Not surprisingly, this is where some students let the anonymity of the feedback venue remove their filter of humanity and thoughtfulness. Instead of writing about their learning experience they. . .well, they talk about my clothes. And my body.  And the way I say certain words. Oh, and my hair.

This isn’t going to be a blog about gender and student evaluations (you can read a great post about that on Slate here, one from The Guardian here,  and an interactive graph displaying Rate My Professors data here), although I can provide anecdotally that the male colleagues I’ve tried to commiserate with about students’ comments on our outward appearances seem to have no context for the experience.  One even said to me, “Why would they talk about my clothes?”

Why, exactly.

Instead, today I’m going to focus on three different types of student evals, just to give a review of what comes across any (female) instructor’s desk at the end of a semester.

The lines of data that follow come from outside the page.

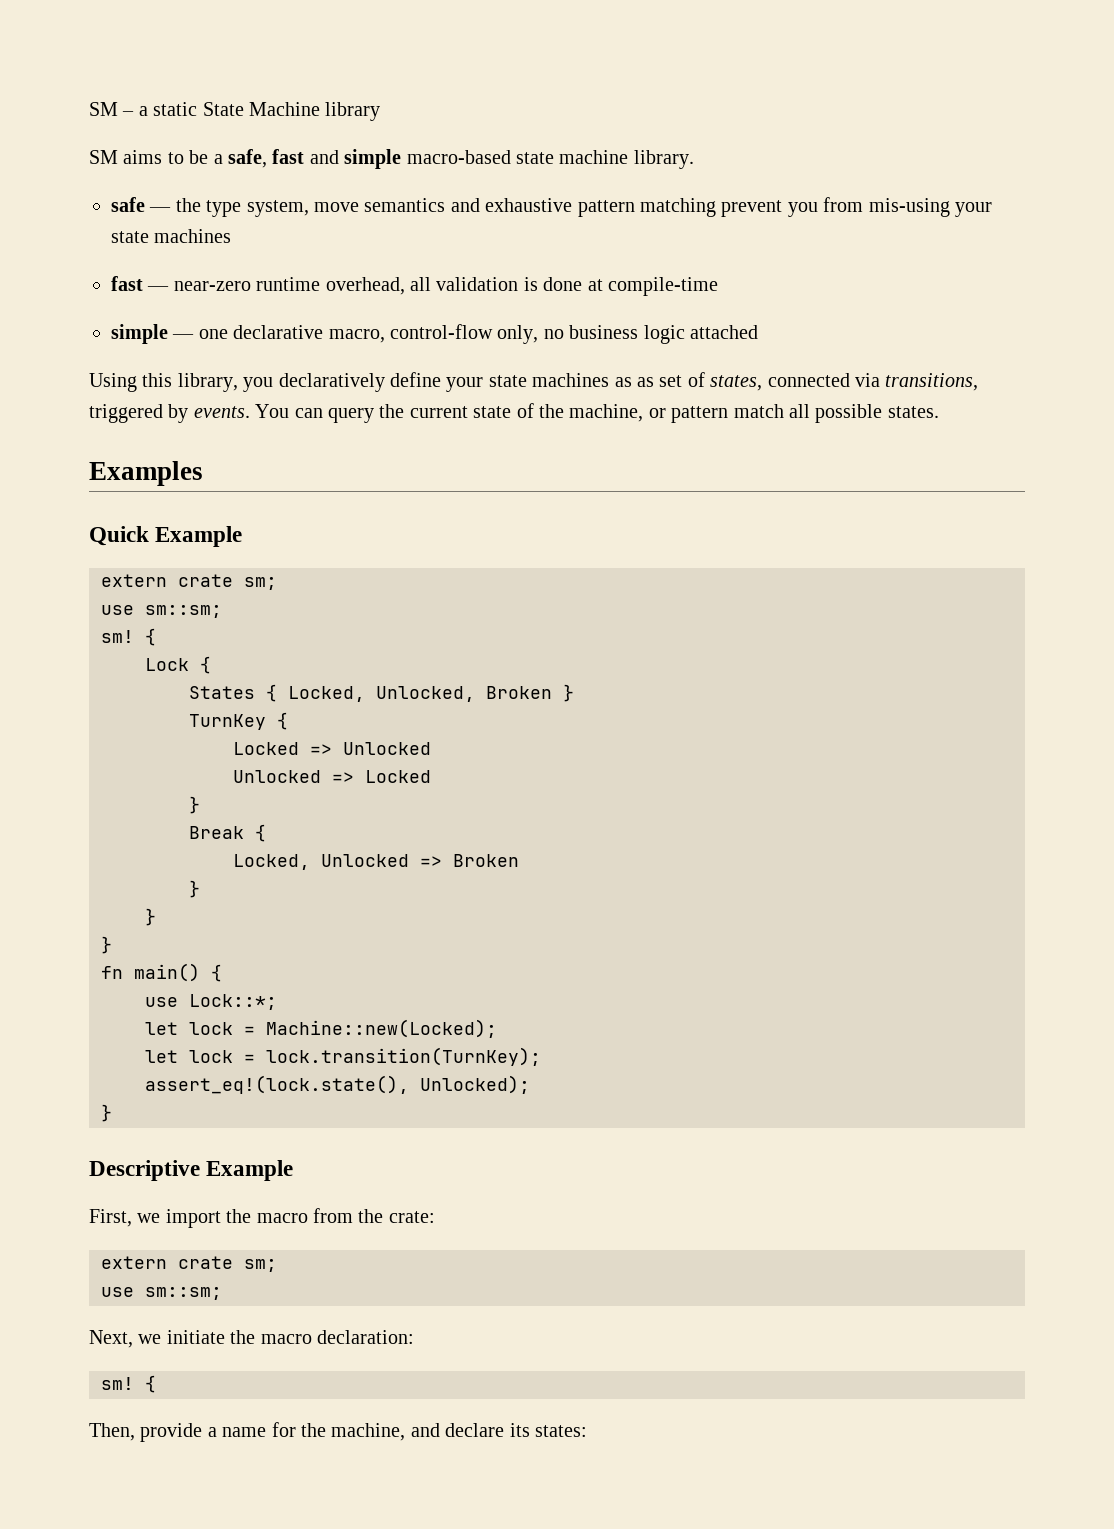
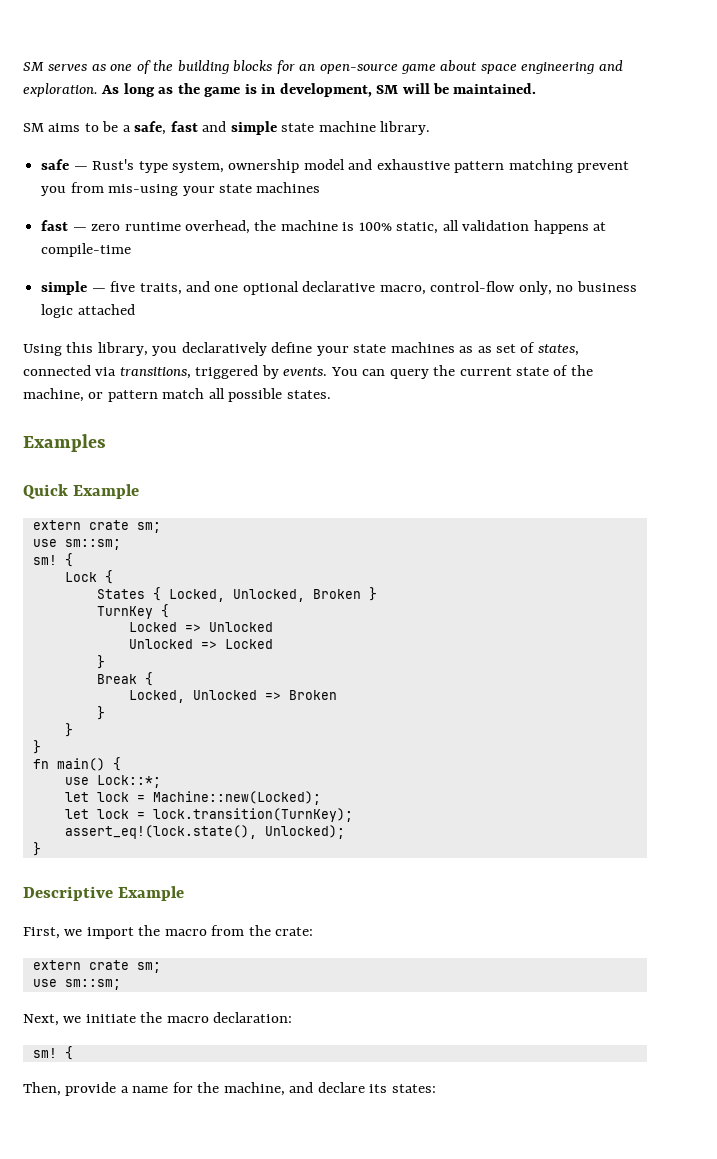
[89,102,381,121] SM – a static State Machine library -> [23,60,623,74] [23,83,537,97] SM serves as one of the building blocks for an open-source game about space engineering and exploration. As long as the game is in development, SM will be maintained.
[406,150,511,164] macro-based -> (277, 128) none
[175,198,201,212] the -> [92,159,135,170] Rust's
[314,198,446,212] move semantics -> [228,159,345,173] ownership model
[173,281,251,291] near-zero -> [91,224,121,231] zero
[410,277,583,291] all validation is done -> [254,220,589,234] the machine is 100% static, all validation happens
[198,329,228,339] one -> [110,281,299,295] five traits, and one optional

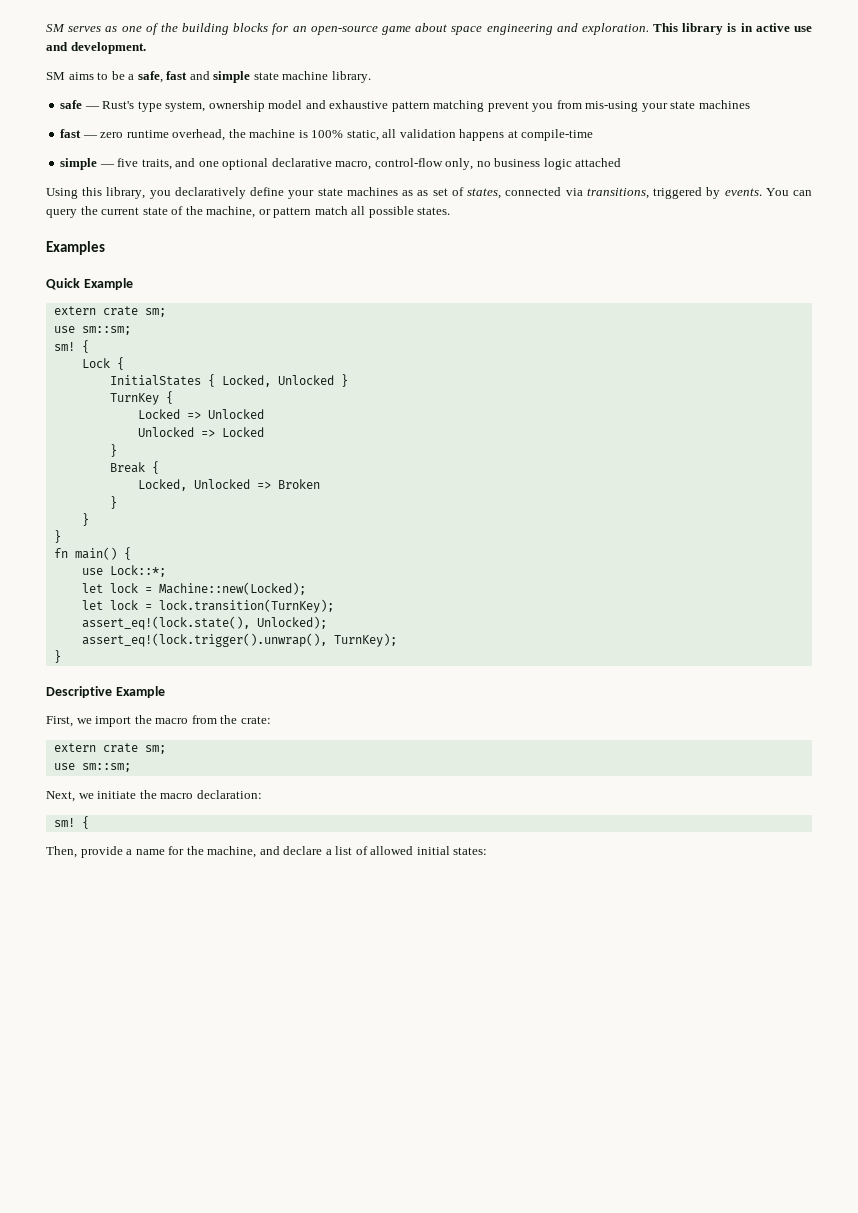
[101,83,537,97] As long as the game is in development, SM will be maintained. -> [653,23,812,35] [46,42,146,54] This library is in active use and development.
[96,589,145,599] States -> [109,375,201,386] InitialStates
[232,589,361,602] Unlocked, Broken -> [277,375,334,385] Unlocked
(345, 832) none -> [81,633,397,647] // assert_eq!(lock.trigger().unwrap(), TurnKey);
[369,1084,388,1093] its -> [325,846,450,855] a list of allowed initial

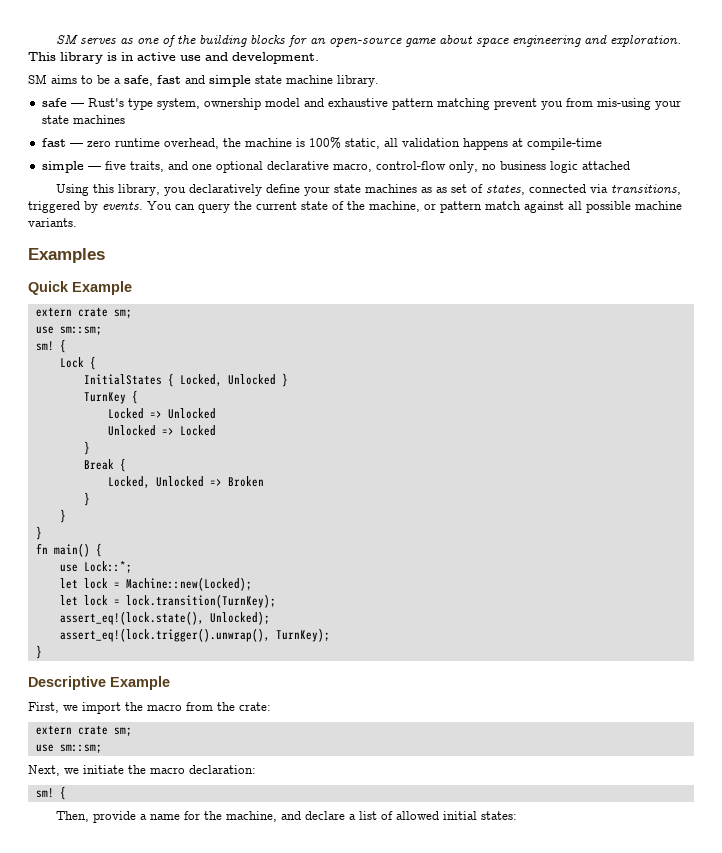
(348, 210) none -> [524,201,564,213] against
[417,207,451,215] states. -> [635,201,682,210] [28,218,77,227] machine variants.

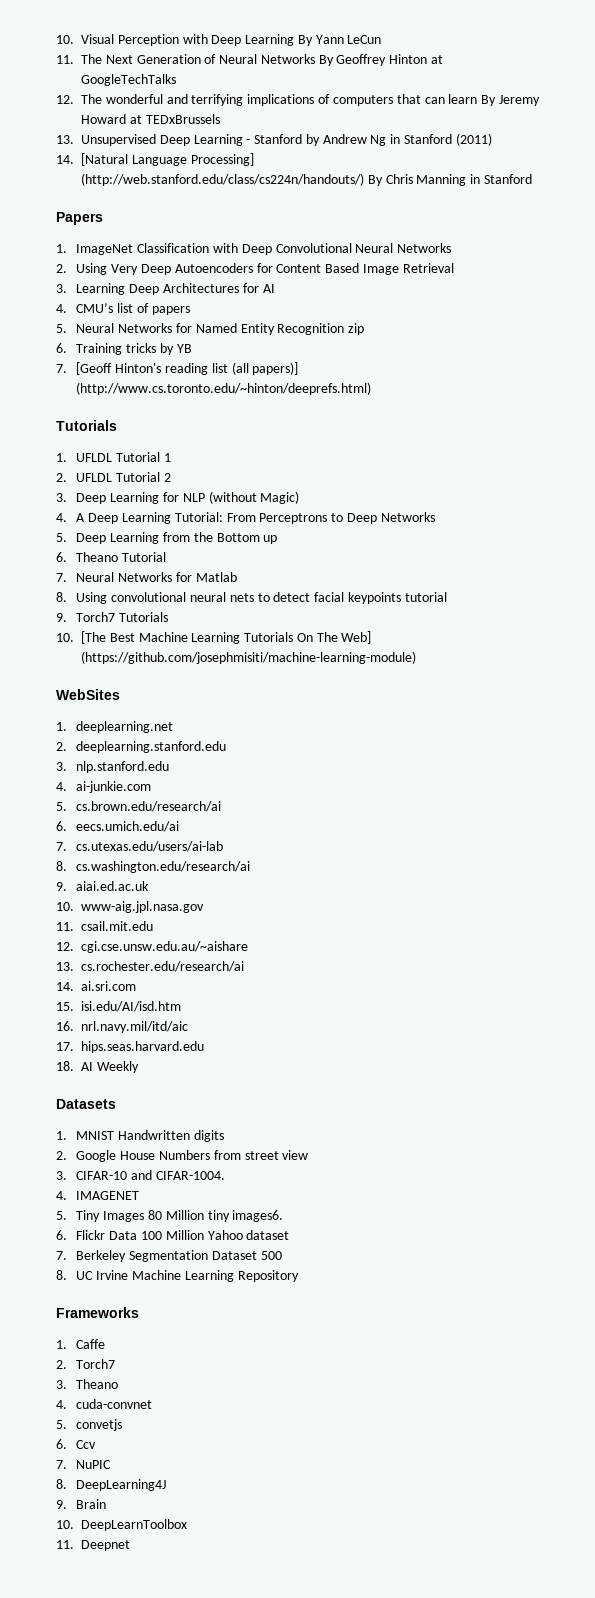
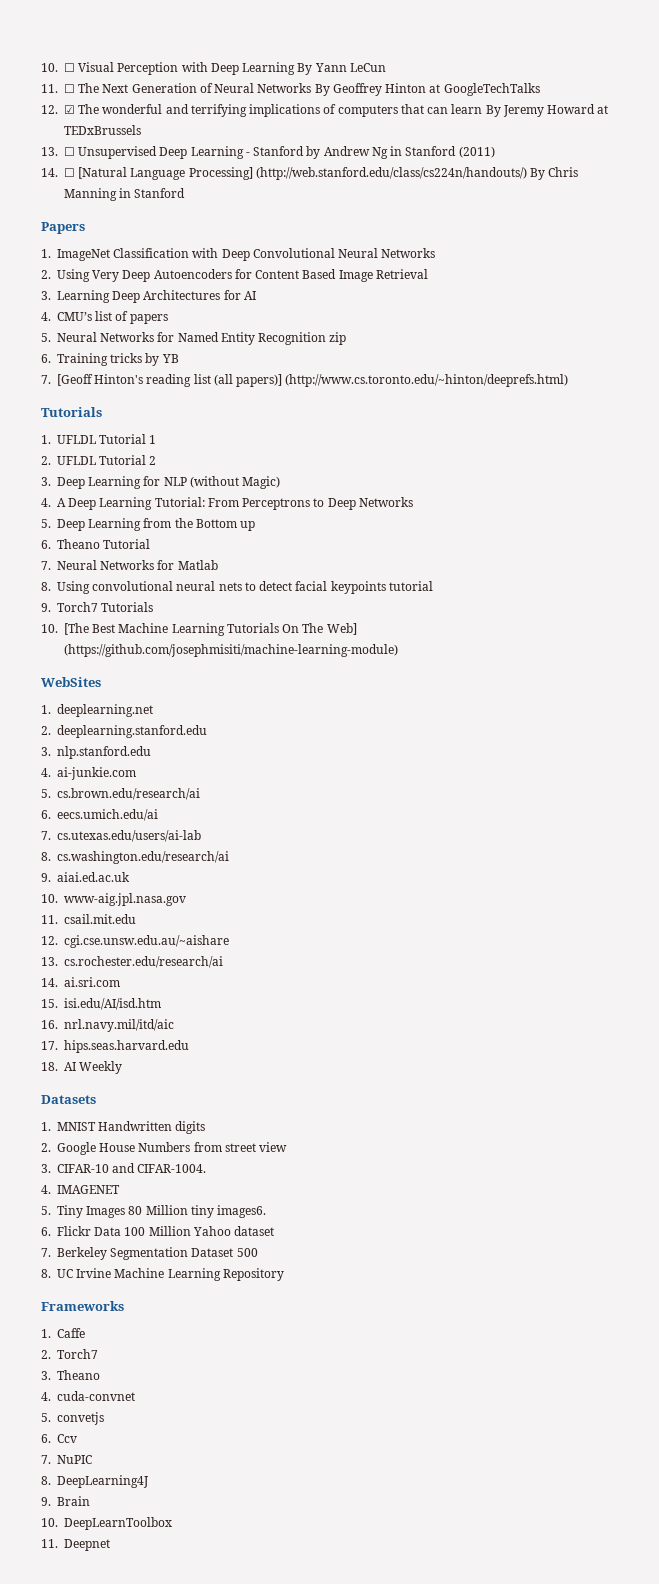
[56,35,74,44] 10. -> [41,63,75,72] 10. ☐
(74, 59) none -> [64,84,75,93] ☐
(74, 99) none -> [64,105,75,114] ☑
(74, 139) none -> [64,147,75,156] ☐
(74, 159) none -> [64,168,75,177] ☐

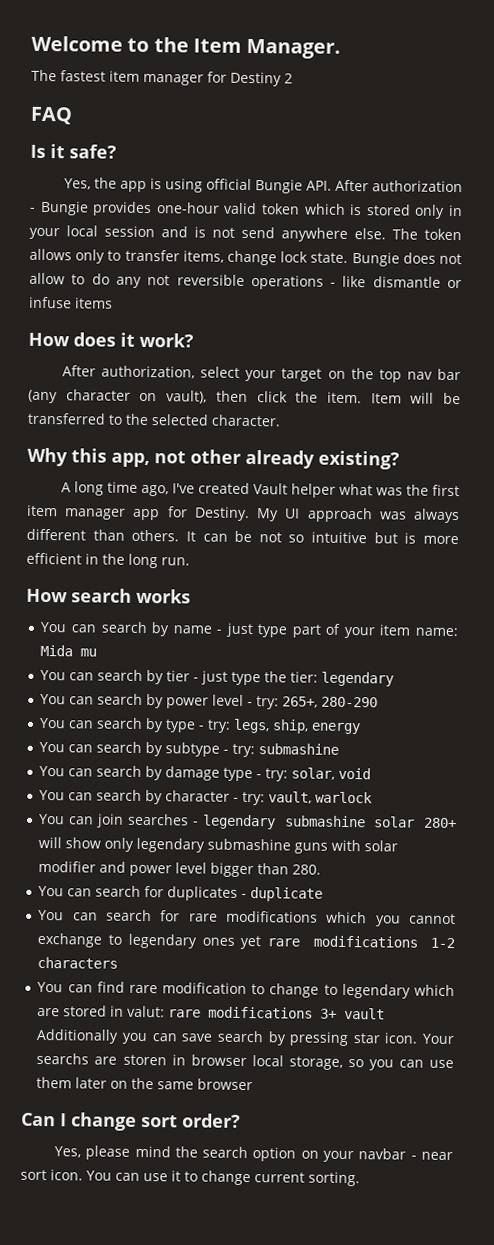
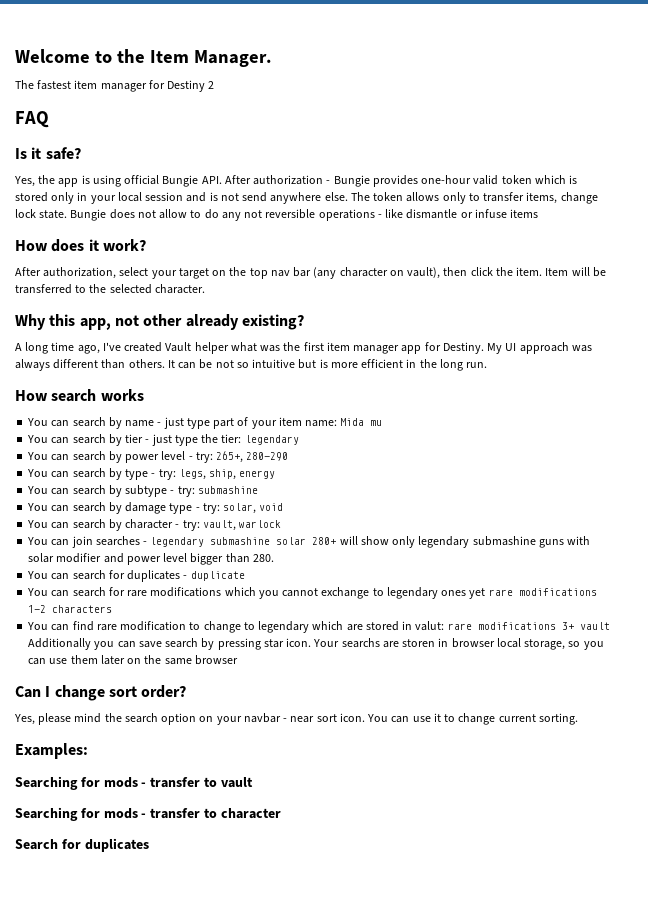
(360, 1179) none -> [15,743,88,759] [15,776,253,790] [15,807,281,821] [15,838,149,852] // Examples: // Searching for mods - transfer to vault // Searching for mods - transfer to character // Search for duplicates

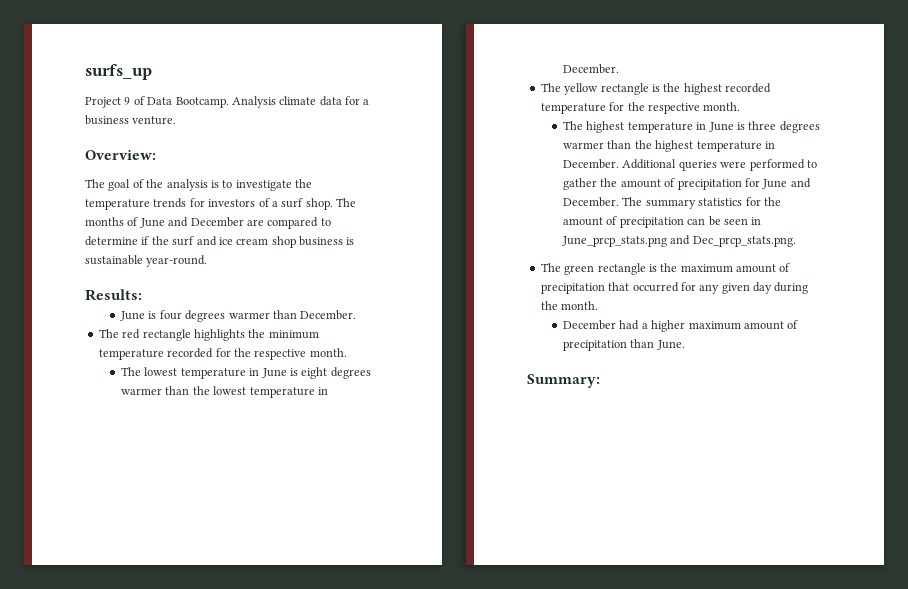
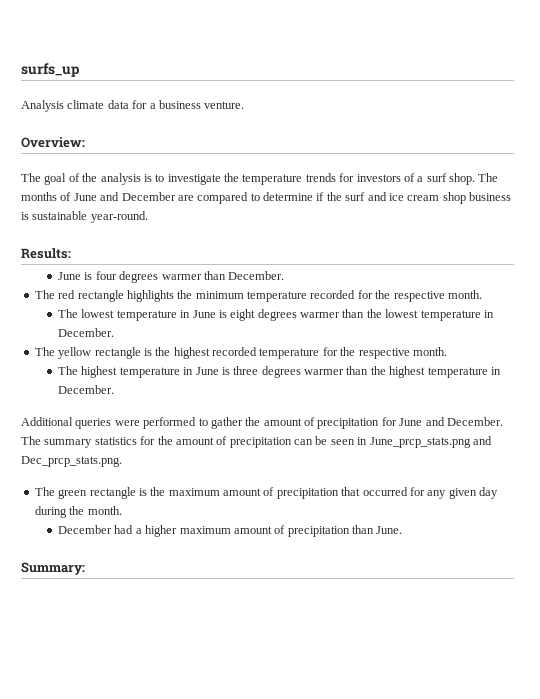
[85,96,229,108] Project 9 of Data Bootcamp. -> (80, 70) none
(620, 164) none -> (115, 389) //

Below are some examples of what I encountered in my student evals over the past three semesters.

The Good: What helped you learn? 

All of the examples and videos that we watched in class really helped me understand topics we were learning in class more. Also, the Q & A’s were really helpful with reviewing class material.

There wasn’t any out-of-date information. Most everything covered in class was up-to-date.

The instructor made all of the topics really clear by using clear and relevant examples, also the instructor does a great job at keeping students engaged.

My comments to all three: Yes! All of those hours spent searching through new research publications, combing for relevant clips, and racking my brain for examples to demonstrate concepts did not go to waste. I did my job.

The Bad: What would you change? 

Not much. I could see that the professor’s tone changed over the semester. It started off a little cold and distant but got better later.

My comment: Isn’t that the natural course of any relationship?

New professor.

My comment: Well then–I can see why you circled 1. Granted, this doesn’t give me much to go on for improvement.

I would hope next time around she would upload the power points online and have more detailed notes. If you miss one class you pretty much have no way of getting the notes unless a class mate gives them to you.

My comment: Yes, this is typically how classes work.

The Incomprehensible: What would you change?

You should stop highlighting your hair.  Go for a deep chestnut or, if you want to get a little crazy, even a red!

My comment: Do I even need to give my thoughts on this one?  I imagine you, dear reader, can feel them through your screen already.

She talks to us like she knows more than us.  I don’t like being talked down to.

My comment: Why would you take a class from someone if you knew more on the topic than they did?

The first day of class, she mentioned that she ‘bought’ her children.  I found that really rude and inappropriate to say. She ruined the class for me. 

My comment: In the adoptive family community, we refer to the experience of ‘getting’ our children, as in “When we got our children. . .” or the celebration of “Gotcha Day” (I did talk about this in class, you know.  Our family celebrates it every year. I showed you and your classmates pictures of our family festivities. Seriously, you don’t remember?) We do this because, unlike biological families, adoptive families did not give birth to their children and cannot say “When my child was born. . .” But thank you for basing your entire opinion of me on one misinterpreted syllable.

And one bonus:

You need to get off your pedal stool.

My comment: This was received from a colleague of mine–we’ll call her Jane. Her reply: Will do.